Advertisement

Mistaken Identity Proves Crisis for Stanton-Based VSI

Share
TIMES STAFF WRITER

It’s a simple case of mistaken identity. But it has become an identity crisis.

So says VSI Fasteners. The 35-year-old, Stanton-based company said Thursday that its reputation is being unfairly tarnished because it is being confused with VSI Corp. and that firm’s subsidiary, Voi-Shan Industries of Culver City.

VSI Corp. and two Voi-Shan employees pleaded guilty two weeks ago to charges in federal court in Seattle that they falsified product test results for fasteners used in commercial and military aircraft. They agreed to repay $18 million to the government.
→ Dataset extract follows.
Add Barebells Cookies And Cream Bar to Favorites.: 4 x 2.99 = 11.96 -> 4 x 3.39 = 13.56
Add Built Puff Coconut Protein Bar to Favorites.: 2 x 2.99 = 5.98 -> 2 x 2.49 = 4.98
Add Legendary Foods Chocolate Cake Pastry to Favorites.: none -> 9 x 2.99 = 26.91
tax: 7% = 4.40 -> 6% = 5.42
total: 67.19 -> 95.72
But VSI Fasteners, which supplies household fasteners to hardware stores, feels that it’s being punished too, even though it has done nothing wrong and has no connection to VSI Corp. A flood of outraged callers--customers and suppliers--have ignited VSI Fasteners’ phone lines.

Advertisement

“One of our regular customers refused to talk to our sales representative because he thought we were ‘ripping off’ the government,” said Arnold J. Scribner, president of VSI Fasteners. “We called the individual and explained the situation, and he fortunately understood.”

VSI Fasteners’ woes are not unique.

The controversy over ozone-depleting chlorofluorocarbons forced Laguna Hills-based Fluorocarbon Co. to change its name to Furon Co. last year.

And John Keating’s Lincoln National Bank in Encino recently changed its name to California United because it was being linked to Charles Keating’s failed Lincoln Savings & Loan in Irvine.

But VSI Fasteners wants to keep its name. So the company is spending $20,000 on a public relations campaign to let the public and the hardware and home-improvement stores to whom it sells nuts, bolts and screws that it isn’t associated with VSI Corp.

Ironically, the similarity in names exists because VSI Fasteners and VSI Corp. were once owned by the same company--Fairchild Industries Inc. in Chantilly, Va. But Fairchild sold VSI Fasteners in 1985.

“The only connection (now) is in those three initials,” said Derwin Cugley, vice president of marketing for VSI Fasteners. “And that’s our dilemma.”